🤖 AI Summary
Existing cortical surface reconstruction methods struggle to simultaneously preserve complex geometric details and enforce strict topological constraints, often resulting in self-intersections, overlaps, and topological errors. To address this, we propose an end-to-end differentiable framework that enables simultaneous reconstruction of four cortical surfaces—bilateral white matter and pial surfaces—for the first time. Our method integrates a nine-class tissue prior, static velocity field modeling, and the square-root velocity scaling (SRVS) strategy to construct a multi-scale diffeomorphic deformation field, while incorporating subject-specific initial meshes to improve anatomical consistency. Evaluated on standard benchmarks, our approach significantly reduces surface self-intersection rates (by 82% on average) and overlap errors, achieving state-of-the-art performance in both Hausdorff distance and mean surface distance. This work establishes a robust, topology-guaranteed paradigm for high-fidelity neuroanatomical surface modeling.
📝 Abstract
Accurate cortical surface reconstruction from magnetic resonance imaging (MRI) data is crucial for reliable neuroanatomical analyses. Current methods have to contend with complex cortical geometries, strict topological requirements, and often produce surfaces with overlaps, self-intersections, and topological defects. To overcome these shortcomings, we introduce SimCortex, a deep learning framework that simultaneously reconstructs all brain surfaces (left/right white-matter and pial) from T1-weighted(T1w) MRI volumes while preserving topological properties. Our method first segments the T1w image into a nine-class tissue label map.
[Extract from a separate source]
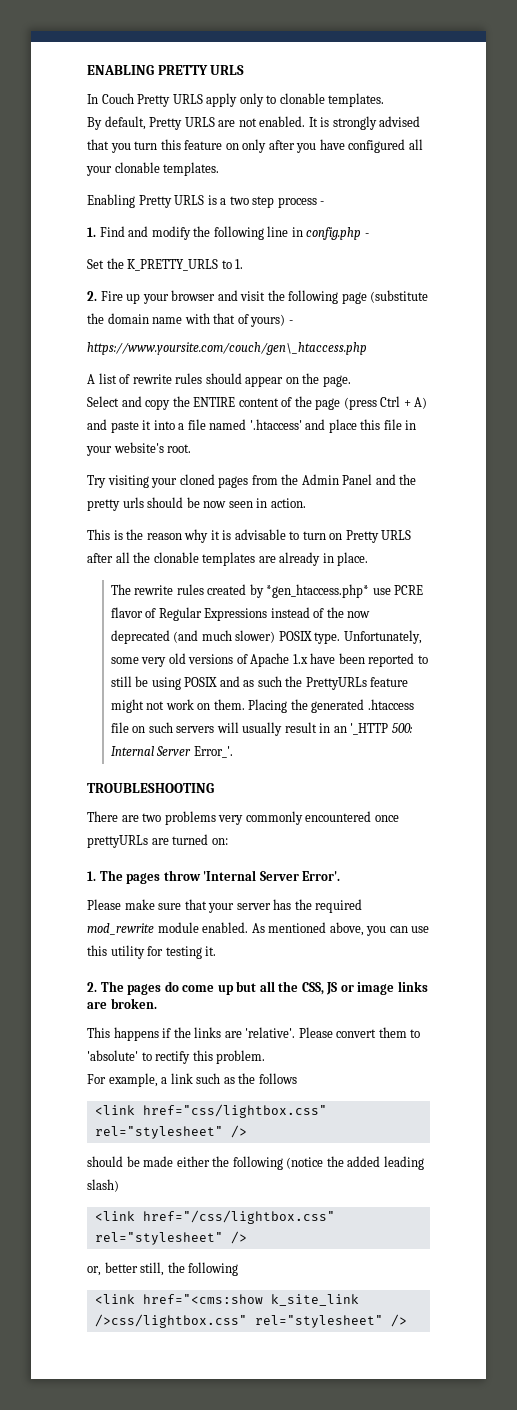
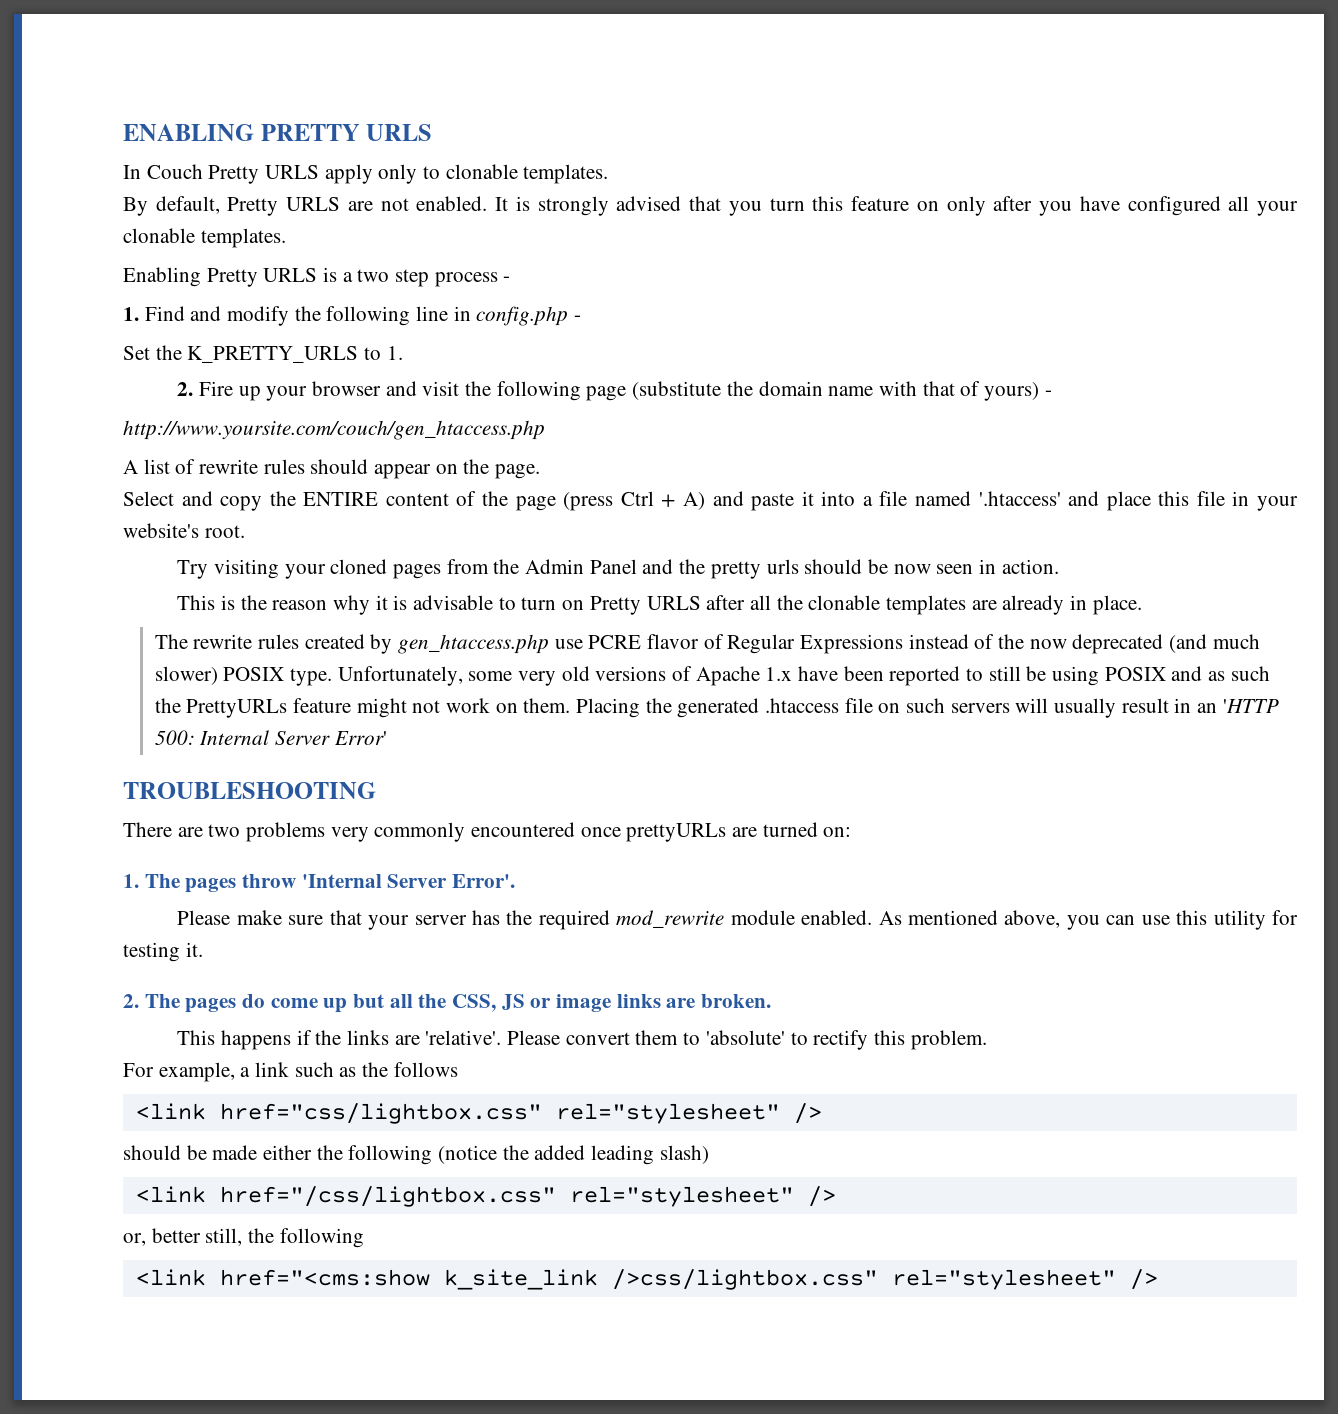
[87,342,367,355] https://www.yoursite.com/couch/gen\_htaccess.php -> [123,420,545,440] http://www.yoursite.com/couch/gen_htaccess.php
[266,584,370,598] *gen_htaccess.php* -> [397,634,549,654] gen_htaccess.php
[350,723,389,735] '_HTTP -> [1222,699,1279,713] 'HTTP
[193,746,233,758] Error_'. -> [333,731,387,745] Error'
From these segmentations, we generate subject-specific, collision-free initial surface meshes. These surfaces serve as precise initializations for subsequent multiscale diffeomorphic deformations. Employing stationary velocity fields (SVFs) integrated via scaling-and-squaring, our approach ensures smooth, topology-preserving transformations with significantly reduced surface collisions and self-intersections. Evaluations on standard datasets demonstrate that SimCortex dramatically reduces surface overlaps and self-intersections, surpassing current methods while maintaining state-of-the-art geometric accuracy.